Supplied data -
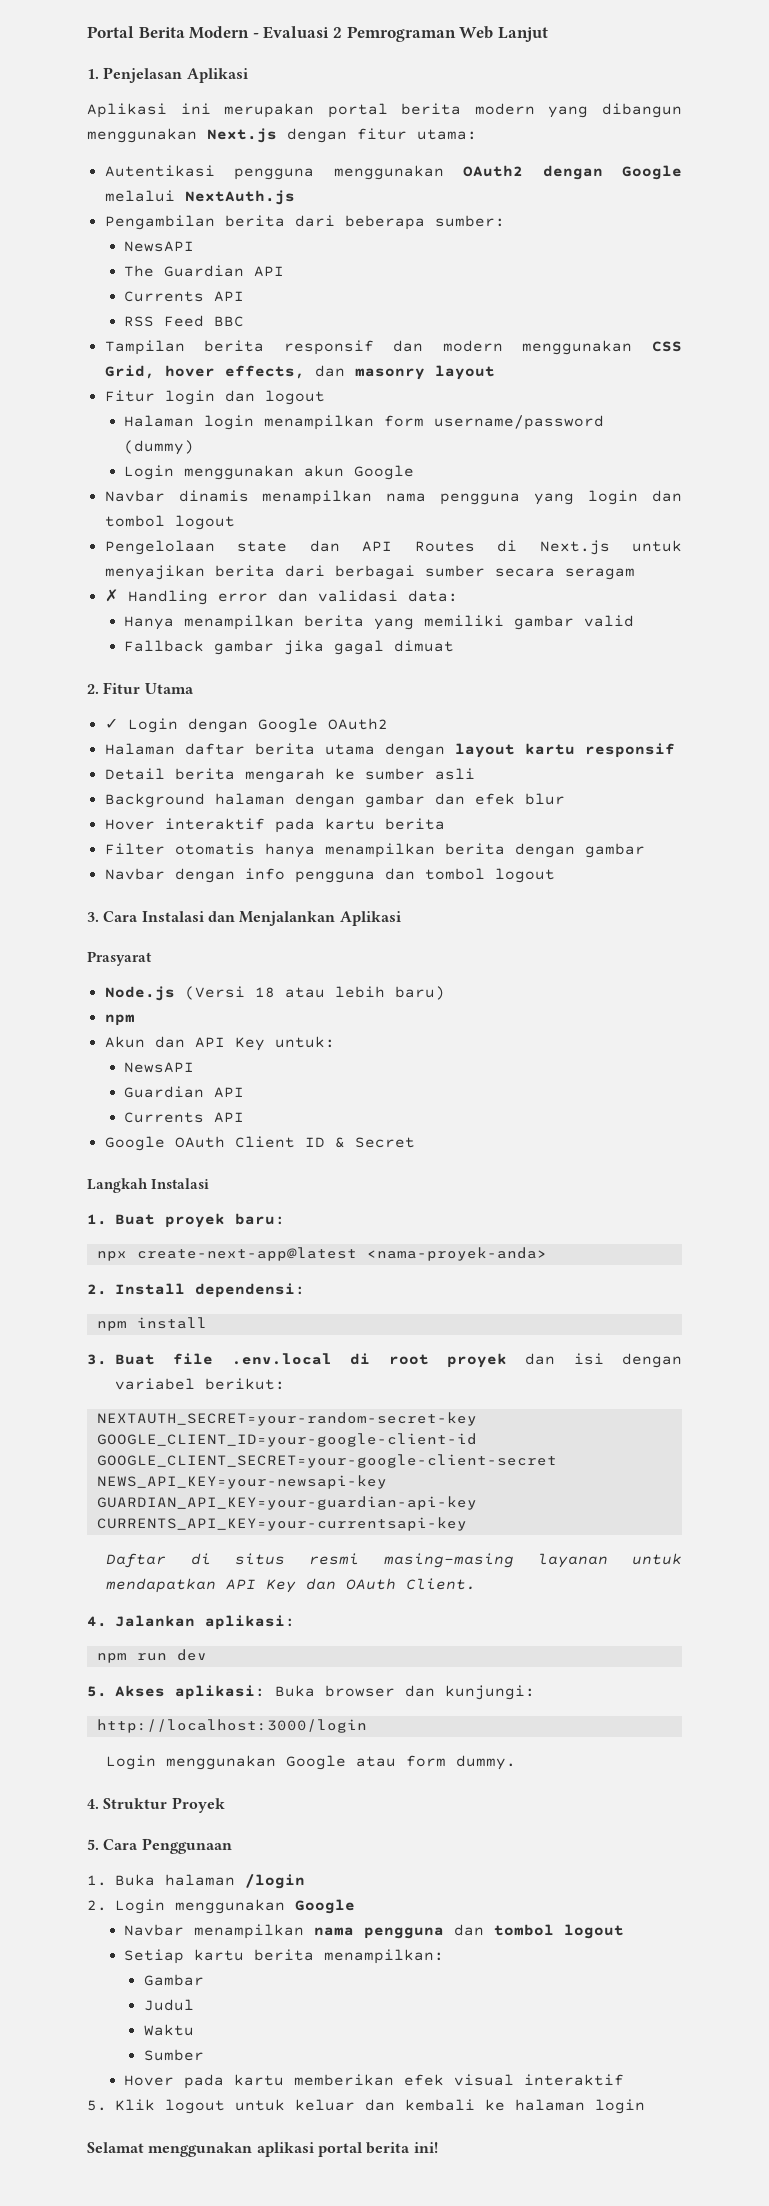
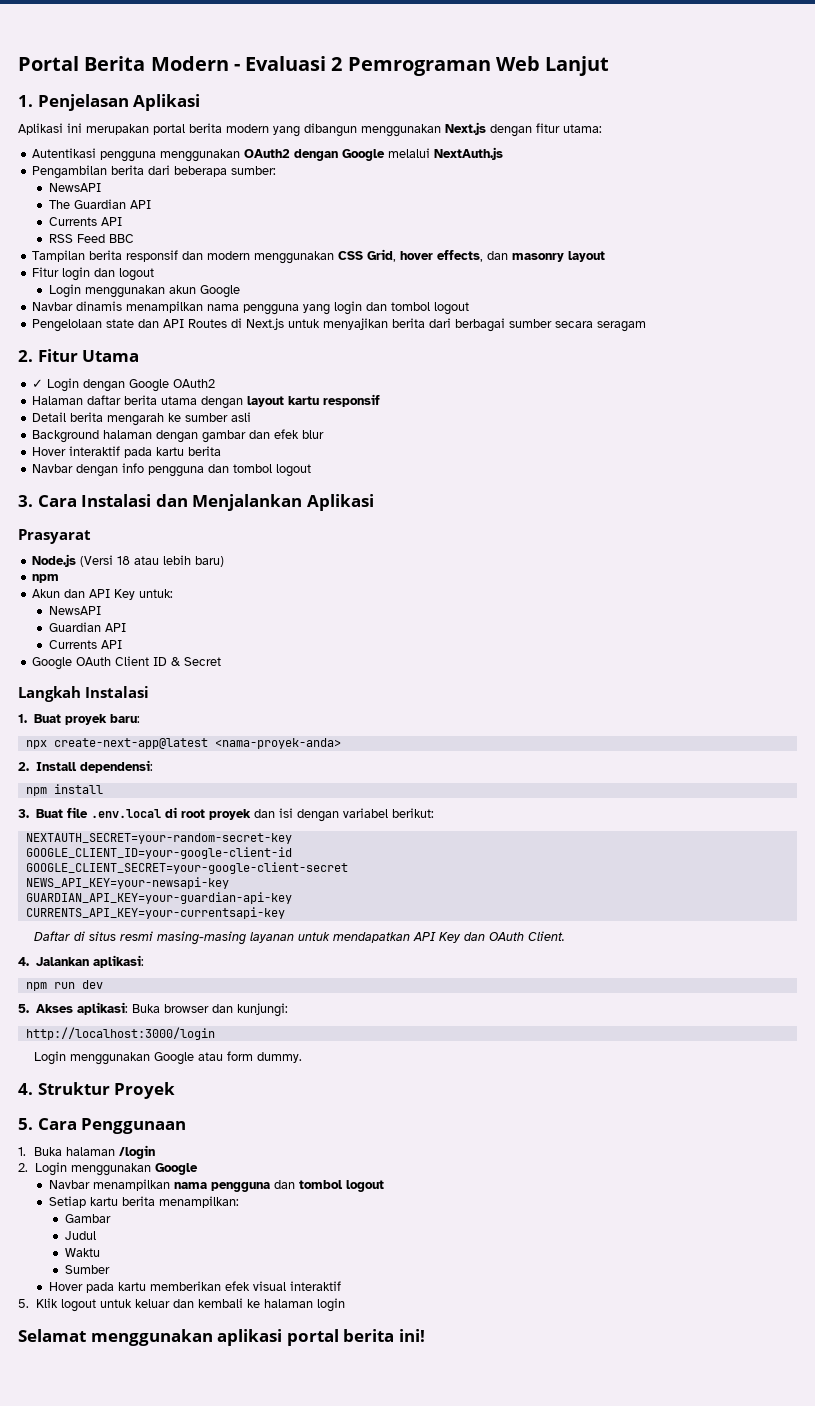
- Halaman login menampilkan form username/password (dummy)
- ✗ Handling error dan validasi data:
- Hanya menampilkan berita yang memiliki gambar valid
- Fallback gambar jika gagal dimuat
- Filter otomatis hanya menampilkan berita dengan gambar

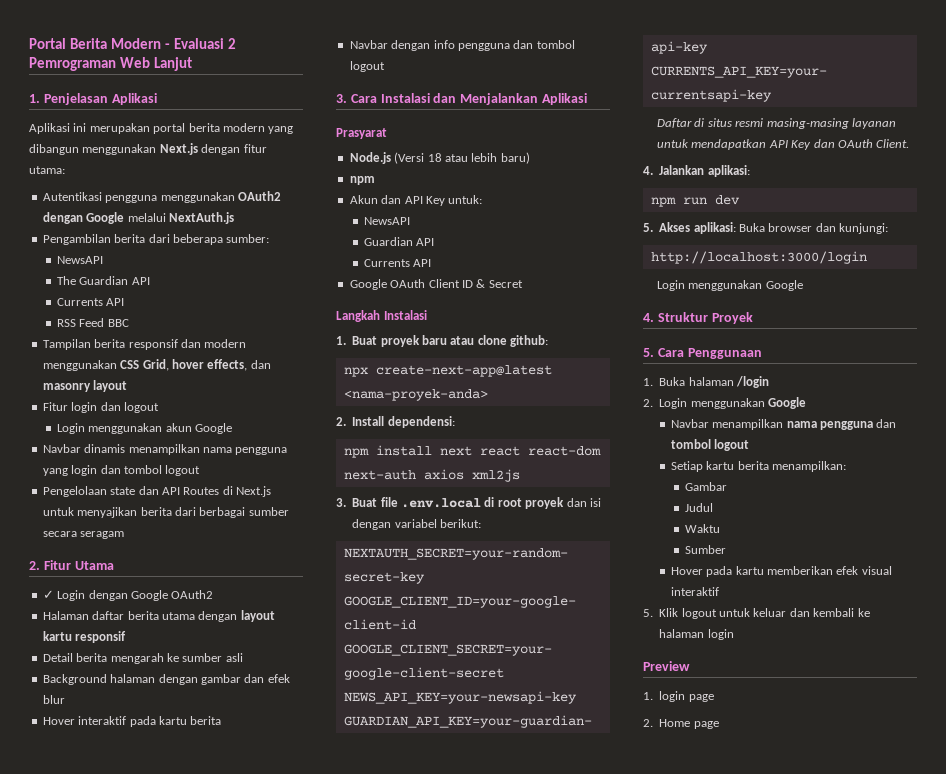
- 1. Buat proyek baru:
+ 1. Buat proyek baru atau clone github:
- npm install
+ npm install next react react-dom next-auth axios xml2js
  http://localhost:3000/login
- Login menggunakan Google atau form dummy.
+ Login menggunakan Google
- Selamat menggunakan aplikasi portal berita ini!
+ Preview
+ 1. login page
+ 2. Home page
* * *
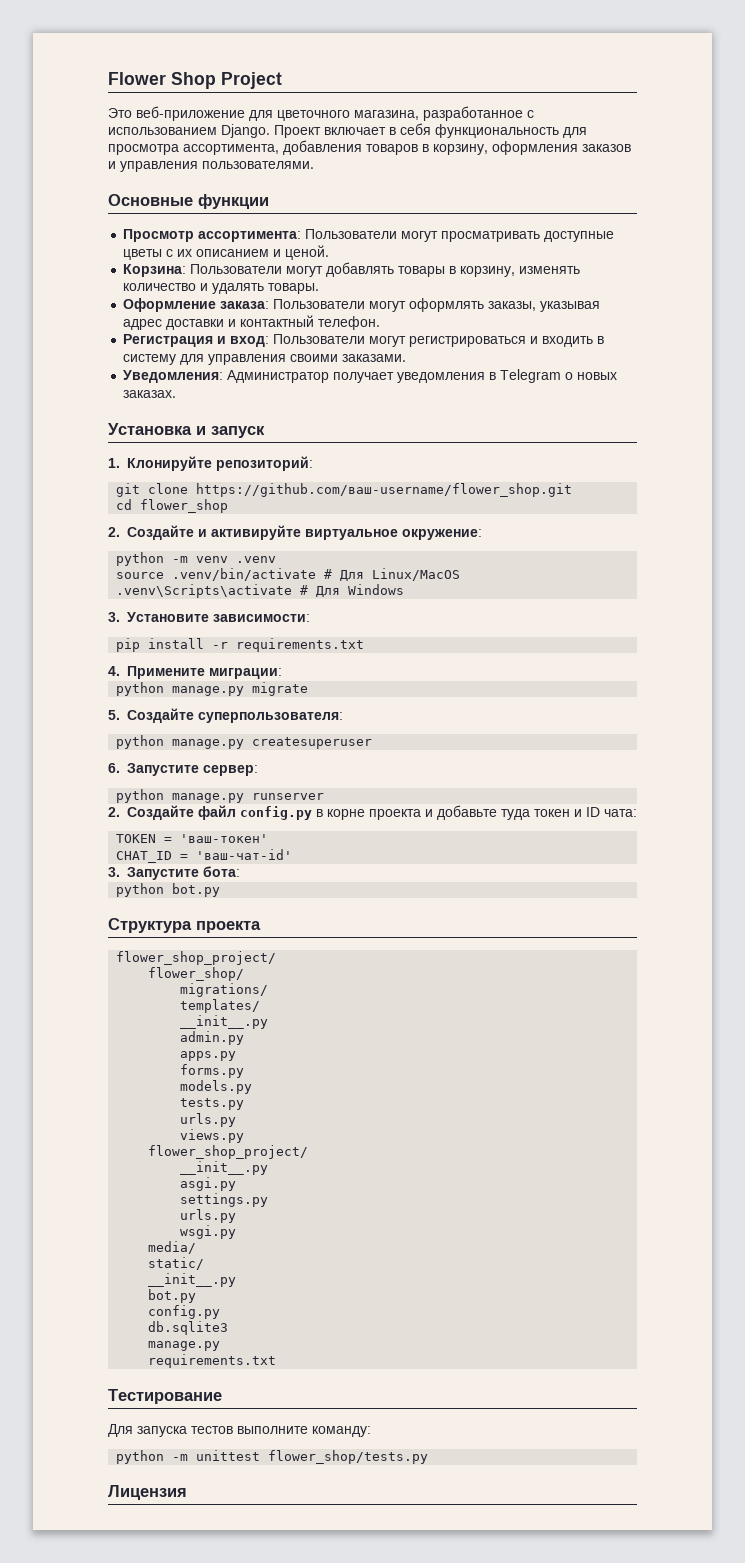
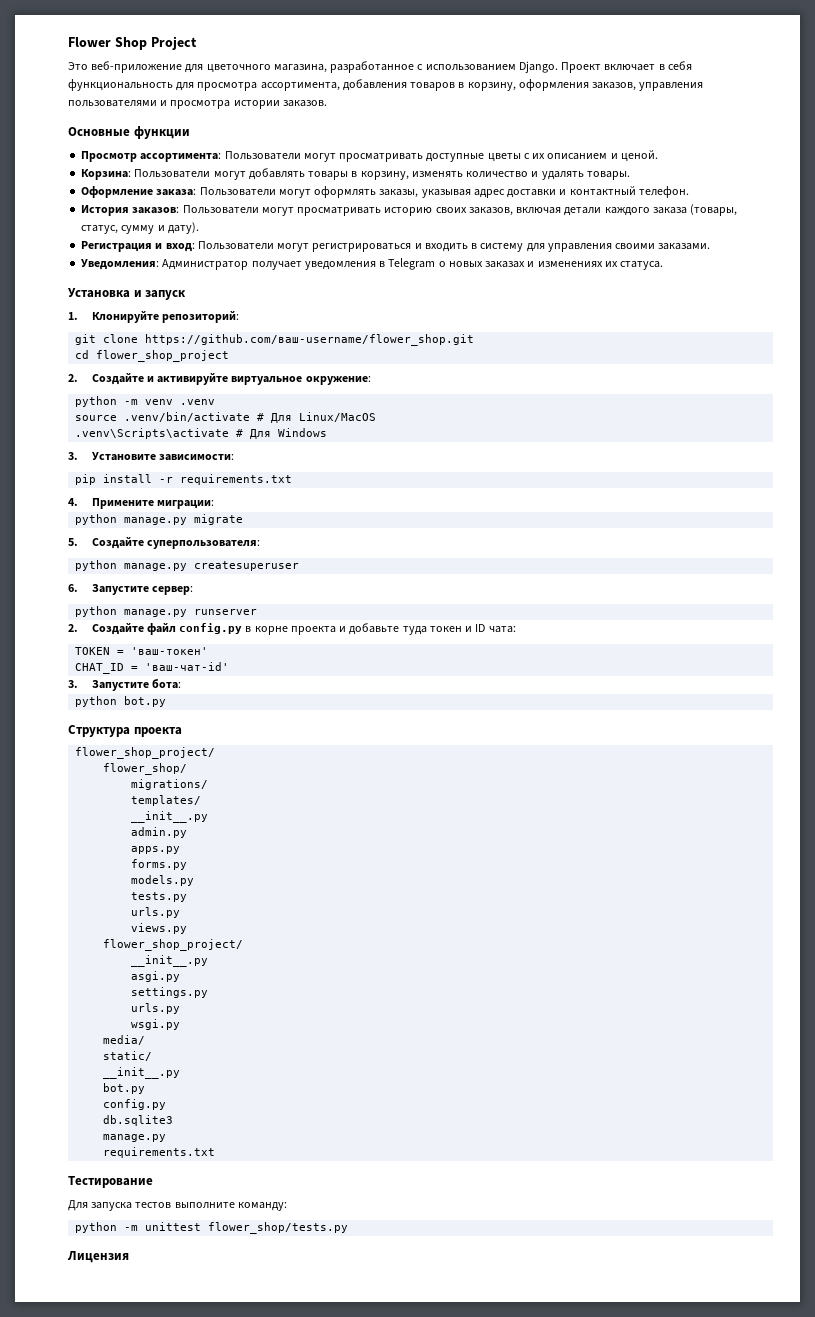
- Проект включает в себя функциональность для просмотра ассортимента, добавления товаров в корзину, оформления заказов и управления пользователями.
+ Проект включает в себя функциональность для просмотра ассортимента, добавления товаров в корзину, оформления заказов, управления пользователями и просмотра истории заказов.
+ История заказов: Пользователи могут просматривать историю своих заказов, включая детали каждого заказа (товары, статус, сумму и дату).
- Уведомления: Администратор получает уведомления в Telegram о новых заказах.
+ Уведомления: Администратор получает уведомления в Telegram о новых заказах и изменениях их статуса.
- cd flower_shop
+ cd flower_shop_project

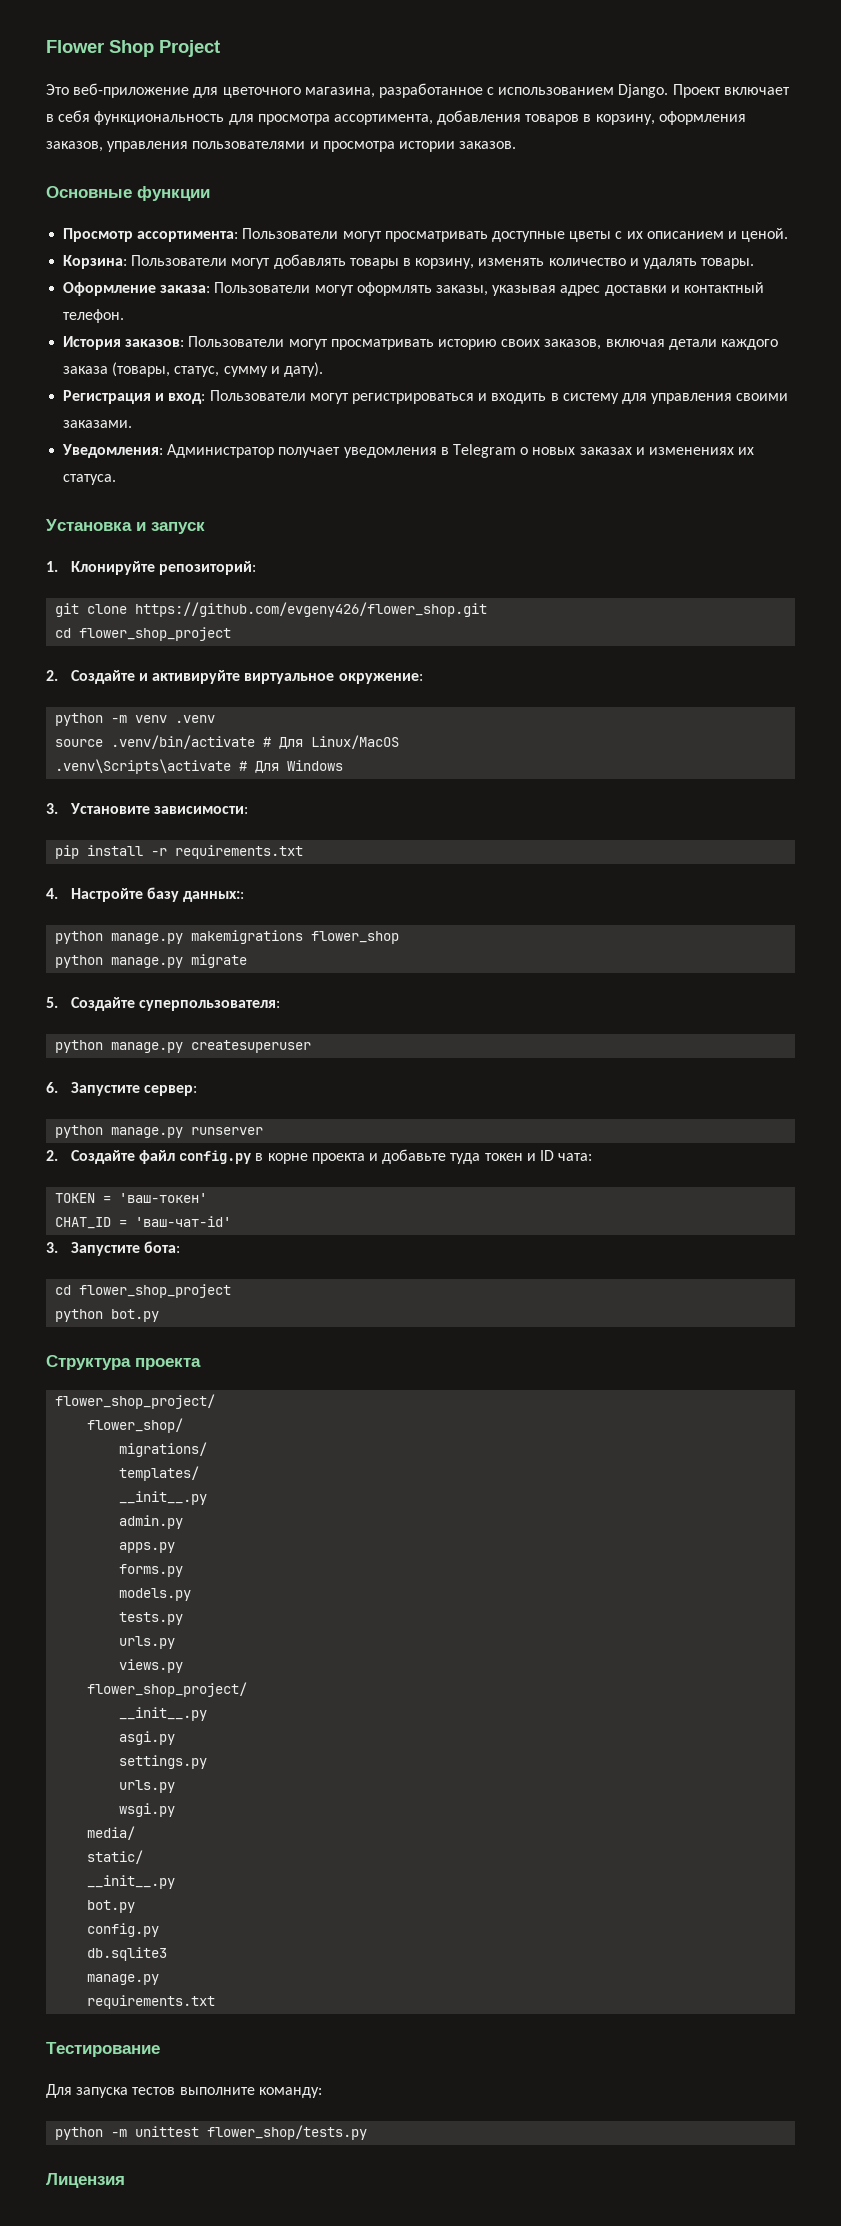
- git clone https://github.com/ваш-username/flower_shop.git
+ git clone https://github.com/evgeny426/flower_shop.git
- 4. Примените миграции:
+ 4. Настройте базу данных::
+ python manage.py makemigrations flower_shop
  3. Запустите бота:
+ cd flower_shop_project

Work instructions - Lines containing the word "уведомления": copy each of them from the material.

Written solution -
- Уведомления: Администратор получает уведомления в Telegram о новых заказах.
+ Уведомления: Администратор получает уведомления в Telegram о новых заказах и изменениях их статуса.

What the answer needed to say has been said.